As a University of Memphis faculty member, I was
thrilled. It was wonderful to see thirty-
three faculty representatives, who had discussed this with their various
departments, vote on equality and equality won.
As a LGBT rights activist, I was completely flummoxed. I came to the meeting as an observer, but I
was carrying a notepad of talking points from our long fight here in Tennessee
to promote workplace non-discrimination. I
had facts, statistics, and logical arguments ready to counter the
opposition. I even had a few select
Bible verses on hand to use if needed.
I was flummoxed because, for the first time in Tennessee, I
didn’t need any of it.
I cannot begin to tell you how disconcerting the whole thing
was to me. There is no comparison to
listening to a room full of PhDs quibble on, not the basic premise that same
sex benefits should be extended, but on Robert’s Rules of Order and committee
procedure for drafting the motion, as opposed to listening to the often hateful
and vile rhetoric spewed in front of the City Council or the County
Commission. This was a gathering of
educated, thoughtful people who may or may not personally support the LGBT
community for religious or philosophical reasons, but who categorically
rejected the idea that discrimination in the workplace is acceptable.
It was the most anti-climactic discussion of LGBT rights I
have ever been a part of, and that in itself was wonderful. Thoughtful, educated, rational people quietly
agreeing that discrimination is wrong, and wanted to make a very public
statement that discrimination is wrong.
The motions will not change state law. The Tennessee Board of Regents is subject to
the whims of the Legislature, and that is a fight that will not stop until we
vote out the majority of the social conservatives in elected office.

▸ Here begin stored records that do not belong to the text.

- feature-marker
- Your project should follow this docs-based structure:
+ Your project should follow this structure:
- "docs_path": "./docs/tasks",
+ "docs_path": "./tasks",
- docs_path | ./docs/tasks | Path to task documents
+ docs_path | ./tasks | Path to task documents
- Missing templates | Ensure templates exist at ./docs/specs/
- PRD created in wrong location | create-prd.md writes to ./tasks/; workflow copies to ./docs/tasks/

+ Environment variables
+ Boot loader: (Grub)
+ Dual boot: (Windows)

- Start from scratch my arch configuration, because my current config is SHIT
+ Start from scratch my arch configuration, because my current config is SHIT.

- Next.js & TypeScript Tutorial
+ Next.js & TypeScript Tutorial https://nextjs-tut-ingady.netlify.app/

Yesterday was nice. It was really nice. Yesterday I realized what it would be like to
go before a Tennessee Legislature full of thoughtful, educated, rational
people. Yesterday made it clear that we
have to work even harder to make the 2014 elections a referendum, not on LGBT
rights, but on educated, rational representation and statesmanship. We need to work to elect representatives in
this state that, regardless of their personal beliefs about gay people,
understand that discrimination under the law against any group is not acceptable
in a rational, law-based, civil society.
So gird your loins, LGBT activists. It is time to get busy for 2014. It is time to find thoughtful, educated,
rational people to send to Nashville, and to work to send them there.